* **TASK REQUIREMENTS**: Write out every entry, unchanged. Skip any picture.

* **MATERIAL PROVIDED**:
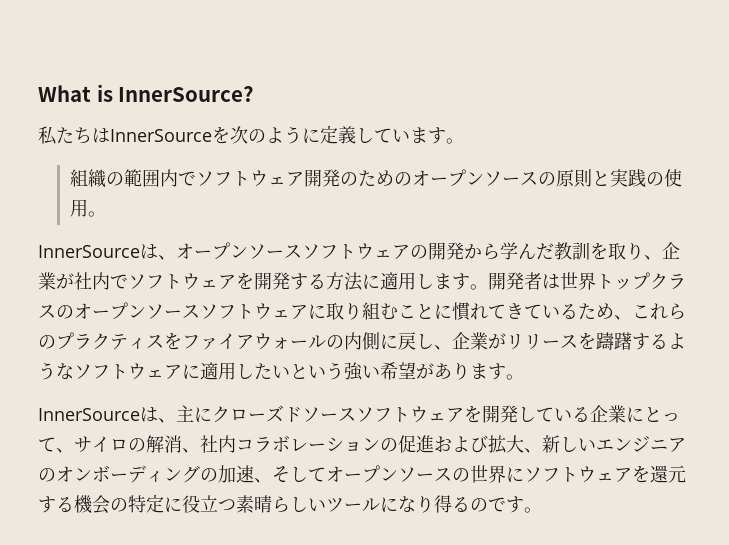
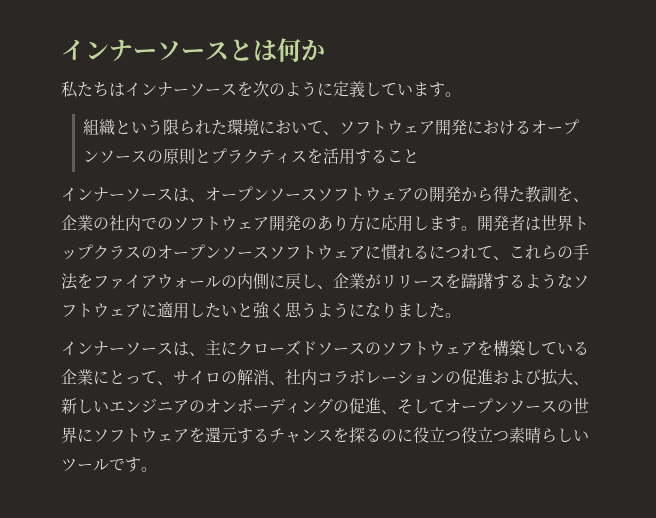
[38,84,255,102] What is InnerSource? -> [61,38,325,62] インナーソースとは何か
[110,129,212,142] InnerSource -> [125,82,237,97] インナーソース
[105,169,412,187] の範囲内でソフトウェア開発のための -> [115,119,532,136] という限られた環境において、ソフトウェア開発における
[609,169,682,188] [69,199,106,217] [38,245,140,258] 実践の使用。 // InnerSource -> [211,148,420,165] [61,187,173,202] プラクティスを活用すること // インナーソース
[500,242,680,260] [38,272,398,291] 学んだ教訓を取り、企業が社内でソフトウェアを開発する方法に適 -> [493,186,589,203] [61,215,398,232] 得た教訓を、企業の社内でのソフトウェア開発のあり方に応
[326,302,686,321] [38,332,164,350] 取り組むことに慣れてきているため、これらのプラクティス -> [381,244,589,261] [61,273,78,290] 慣れるにつれて、これらの手法
[308,362,524,381] [38,408,140,421] いう強い希望があります。 // InnerSource -> [253,302,461,319] [61,341,173,356] 強く思うようになりました。 // インナーソース
[356,405,518,423] ソフトウェアを開発 -> [365,340,525,356] のソフトウェアを構築
[218,465,254,483] 加速 -> [349,398,381,414] 促進
[74,494,164,514] 機会の特定 -> [269,427,397,443] チャンスを探るの
(236, 505) none -> [461,427,509,443] 役立つ
[380,495,488,513] になり得るの -> (109, 465) none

* **RESULT OF THIS EXERCISE**:
[38,84,255,102] What is InnerSource? -> [61,38,325,62] インナーソースとは何か
[110,129,212,142] InnerSource -> [125,82,237,97] インナーソース
[105,169,412,187] の範囲内でソフトウェア開発のための -> [115,119,532,136] という限られた環境において、ソフトウェア開発における
[609,169,682,188] [69,199,106,217] [38,245,140,258] 実践の使用。 // InnerSource -> [211,148,420,165] [61,187,173,202] プラクティスを活用すること // インナーソース
[500,242,680,260] [38,272,398,291] 学んだ教訓を取り、企業が社内でソフトウェアを開発する方法に適 -> [493,186,589,203] [61,215,398,232] 得た教訓を、企業の社内でのソフトウェア開発のあり方に応
[326,302,686,321] [38,332,164,350] 取り組むことに慣れてきているため、これらのプラクティス -> [381,244,589,261] [61,273,78,290] 慣れるにつれて、これらの手法
[308,362,524,381] [38,408,140,421] いう強い希望があります。 // InnerSource -> [253,302,461,319] [61,341,173,356] 強く思うようになりました。 // インナーソース
[356,405,518,423] ソフトウェアを開発 -> [365,340,525,356] のソフトウェアを構築
[218,465,254,483] 加速 -> [349,398,381,414] 促進
[74,494,164,514] 機会の特定 -> [269,427,397,443] チャンスを探るの
(236, 505) none -> [461,427,509,443] 役立つ
[380,495,488,513] になり得るの -> (109, 465) none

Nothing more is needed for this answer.